I rolled over and realized that Husband was still asleep. I climbed quickly out of bed, slipped across the hall into the nursery, and scooped up my smiling baby in my arms. After changing his diaper, I laid him back down in his crib, urged my visiting sister-in-law back to the guest room to sleep in, and scurried downstairs to the kitchen.
Pierogi's morning meal consists of a bottle and a (pediatrician-approved) mixture of baby cereal, powdered formula, prune juice, and half a crushed-up Prevacid tablet. I developed this combination over the summer as the ideal way to start his day--preventing spit-up and digestive stop-up alike--while I fed him over a soundtrack of Good Morning America's latest discussion of the royal baby.
The breakfast thus prepared, I hurried back to the nursery, carried Pierogi to the family room, switched on Good Morning America, and fed him his cereal and his bottle. I felt so victorious that I called my mother afterwards.
I hadn't been able to feed Pierogi breakfast by myself in almost three weeks.
Since the end of April, a persistent pain has staked a claim on my right leg. By the middle of the summer, after a couple of doctors and prescribed stretches, I thought I had it under control, to the point that it was livable. I was quite wrong.
Towards the end of July, the pain rapidly turned into what I have only been able to describe to others as a combination of a giant invisible bruise and a brutal charlie horse that refused to stop seizing up. Pain constantly radiated down my leg and up my spine, like a fiercely plucked guitar string. I couldn't write, I couldn't sleep, I could barely eat, and by the beginning of August, I couldn't hold my son.
This is what sciatica does. It is pain with several possible causes (including pregnancy/postpartum core weakness), but the end result is the same: pressure or pinching upon the human body's largest nerve creates radiating, excruciating pain.
In my case, it resulted in a trip to the ER, an attempt to still take a planned family road trip that resulted in another trip to a different ER, visits to a neurosurgeon, and an orthopedist, a portable electrode stimulation unit for my back, an epidural steroid shot (yes, a very big needle injection into my spine), and an MRI under sedation. Oh, and this extremely stylish pillow I ordered online:
Sciatica is a pain I wouldn't wish on my worst enemy. I might wish it on, say, Saddam Hussein, but that is seriously where the bar is set for people upon whom I would wish this pain.

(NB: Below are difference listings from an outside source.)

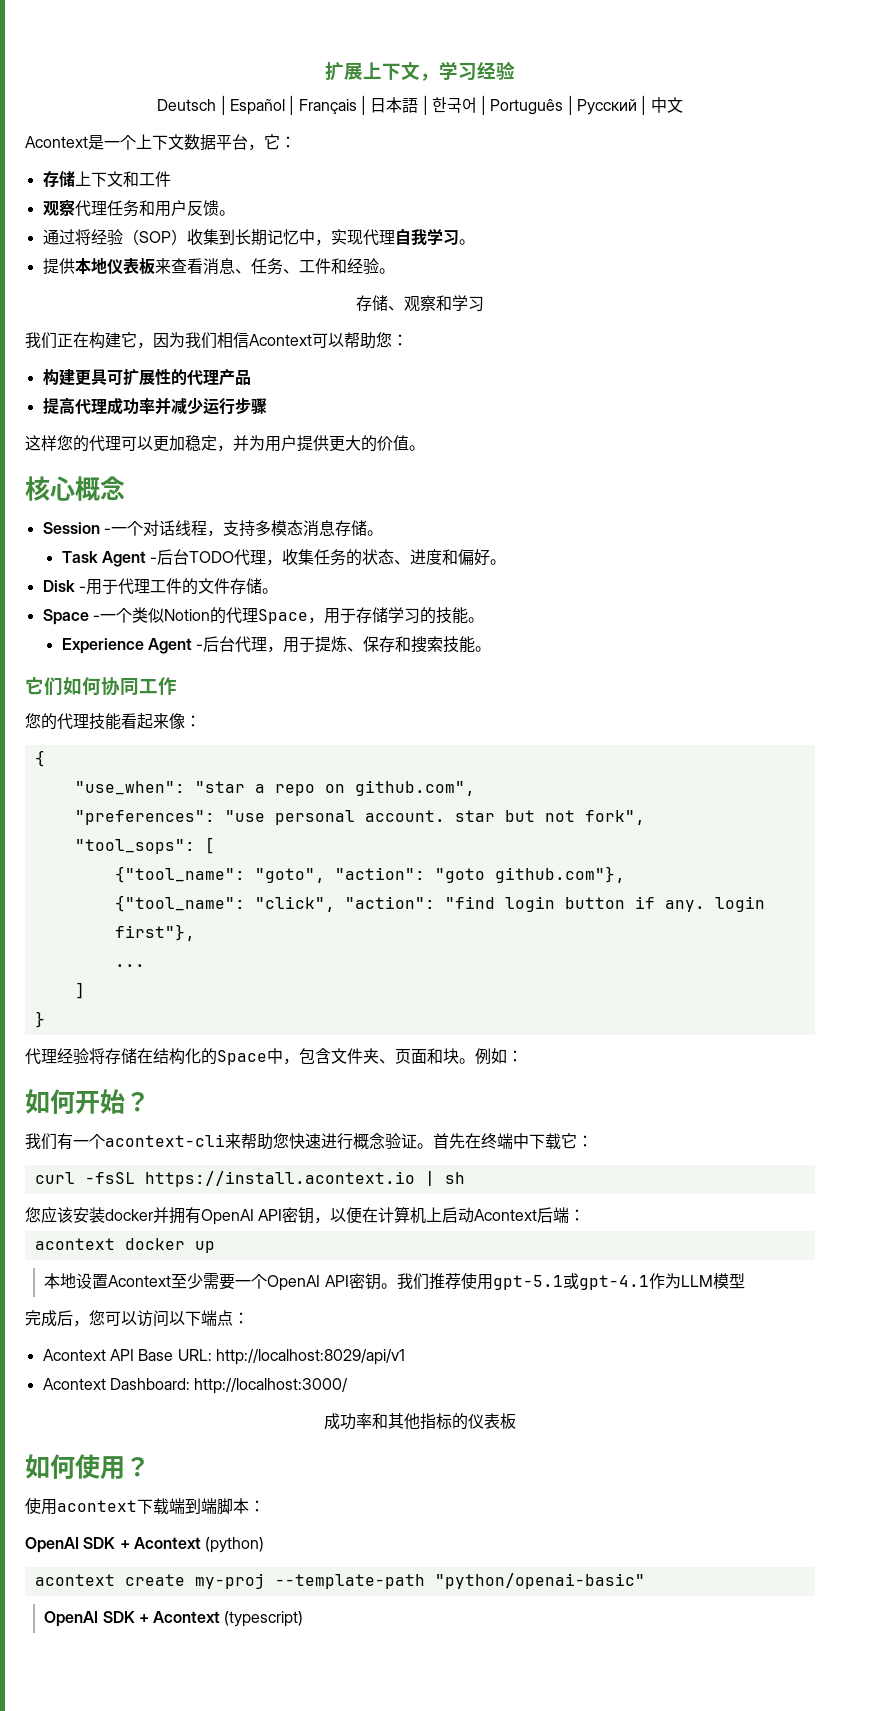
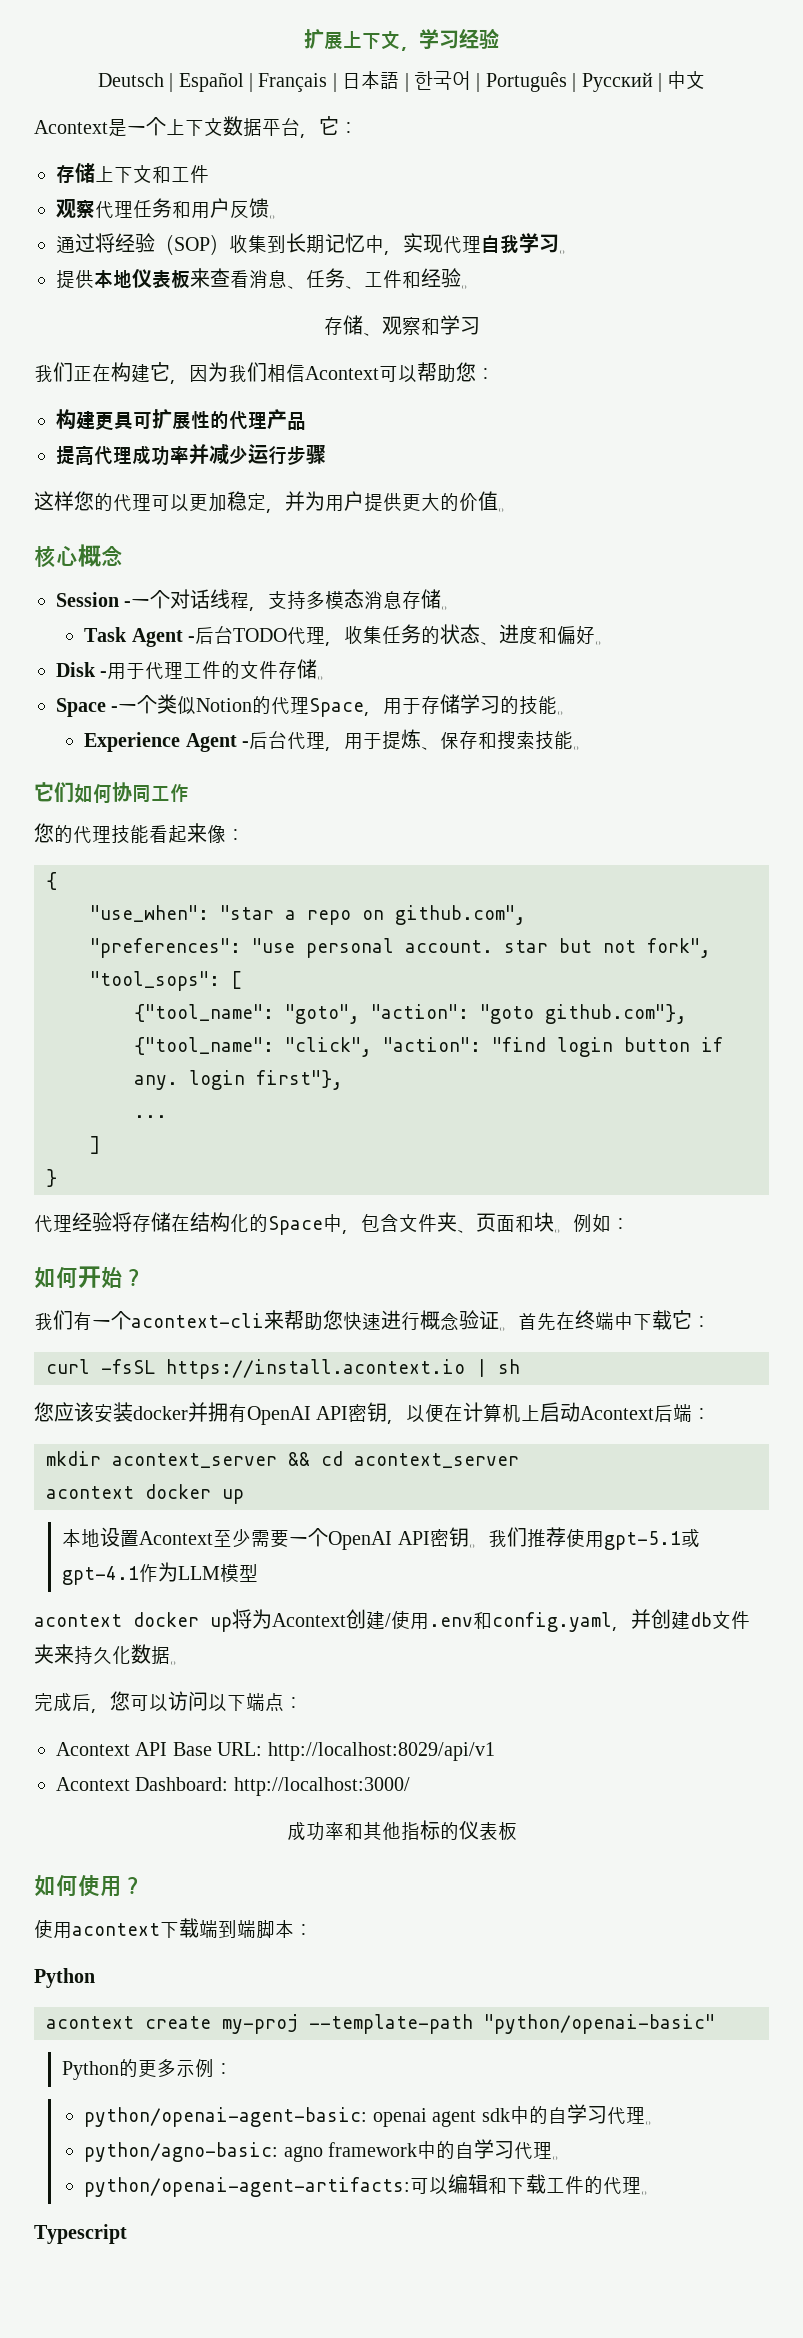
+ mkdir acontext_server && cd acontext_server
+ acontext docker up将为Acontext创建/使用.env和config.yaml，并创建db文件夹来持久化数据。
  使用acontext下载端到端脚本：
- OpenAI SDK + Acontext (python)
+ Python
- OpenAI SDK + Acontext (typescript)
+ Python的更多示例：
+ python/openai-agent-basic: openai agent sdk中的自学习代理。
+ python/agno-basic: agno framework中的自学习代理。
+ python/openai-agent-artifacts:可以编辑和下载工件的代理。
+ Typescript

However, there is an upside to being pulled down to where you can barely do anything but swallow water and wish you could sleep. When you feel as though you can literally do nothing, anything is progress.
Having planted an entire garden with Husband along our back retaining wall in April, I found victory in walking the short path to pick a handful of grape tomatoes. Having been our son's primary caregiver through midnight feedings and daytime playtimes alike, I was proud when I was able to hold him for more than a minute. Writing became a goal--not a frazzled goal on my to-do list, but a small, meaningful goal; every sentence typed while sitting up in bed was a step forward. Brushing my teeth without sitting down on the bathroom floor to rest became an achievement. And slowly, haltingly, recovery crossed swords with pain.

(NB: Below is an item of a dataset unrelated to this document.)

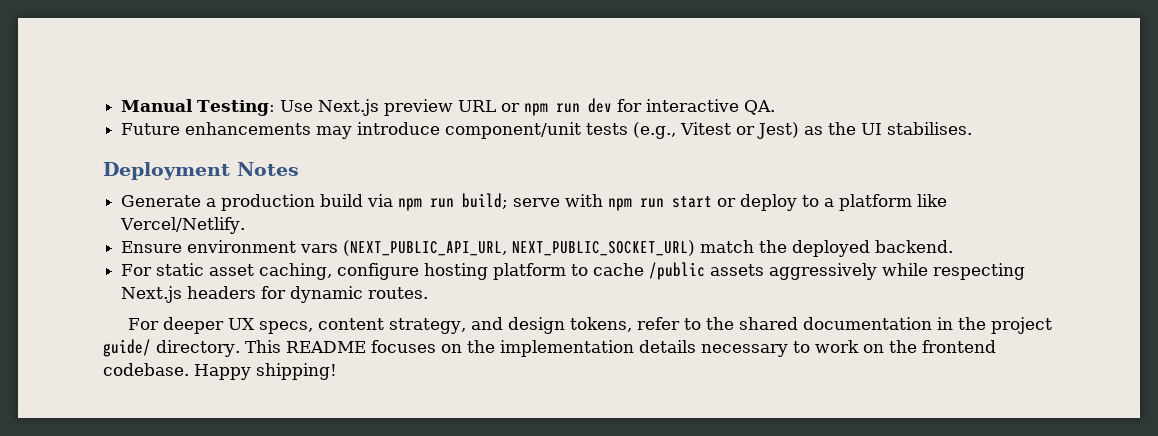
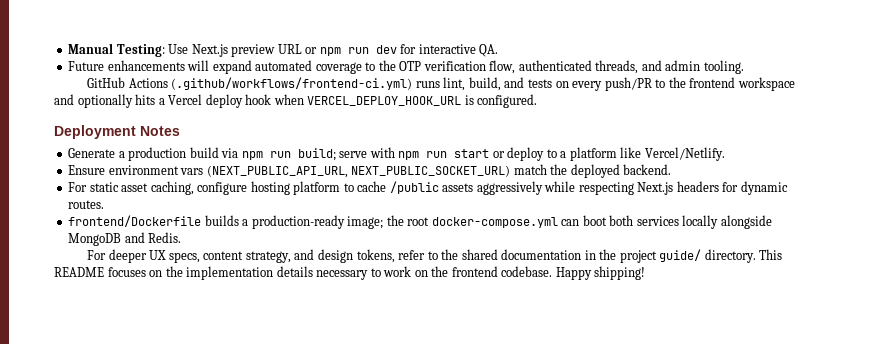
- Future enhancements may introduce component/unit tests (e.g., Vitest or Jest) as the UI stabilises.
+ Future enhancements will expand automated coverage to the OTP verification flow, authenticated threads, and admin tooling.
+ GitHub Actions (.github/workflows/frontend-ci.yml) runs lint, build, and tests on every push/PR to the frontend workspace and optionally hits a Vercel deploy hook when VERCEL_DEPLOY_HOOK_URL is configured.
+ frontend/Dockerfile builds a production-ready image; the root docker-compose.yml can boot both services locally alongside MongoDB and Redis.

And there's another upside to what I experienced. This pain was a reminder of how fortunate I should consider myself, of how many blessings I had not counted lately: youth, excellent healthcare, a career path that I absolutely love, kind and helpful friends, patient and compassionate family members, a devoted spouse, and a smiling, healthy baby. It reminded me that my worth is not a calculation of how many items I can cross off my to-do list. It reminded me that changing my son's diaper and feeding him breakfast are not obligations, but fleeting and treasured moments.

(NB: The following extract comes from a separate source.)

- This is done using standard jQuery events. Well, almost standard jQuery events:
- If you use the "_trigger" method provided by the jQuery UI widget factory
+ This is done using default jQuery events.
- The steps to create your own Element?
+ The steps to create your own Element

Pain, even chronic pain, cannot stand up against the caring and love I have felt in the past few weeks. And it can't steal a crumb of the joy I feel when I see that baby smile.
I don't know how long this pain will linger, or if it will ever return full-force once it recedes. I don't even know how I will feel when I wake up tomorrow morning.
But I do know that when I woke up this morning, I felt good, for the first time in a long time. And (I'm aware it sounds silly to put it this way) it felt good to feel good! Breakfast today was much more than baby cereal and coffee with a granola bar. It was a victory banquet for two.
So the next time you find yourself eating breakfast--whether you're stumbling into a Starbucks, tucking into homemade French toast, or wolfing down a protein bar before sprinting for the bus--take a moment to remind yourself of the small victories. Small doesn't mean insignificant. Take a moment to be thankful for what you have. And whenever you can, have breakfast. It's the most important meal of the day.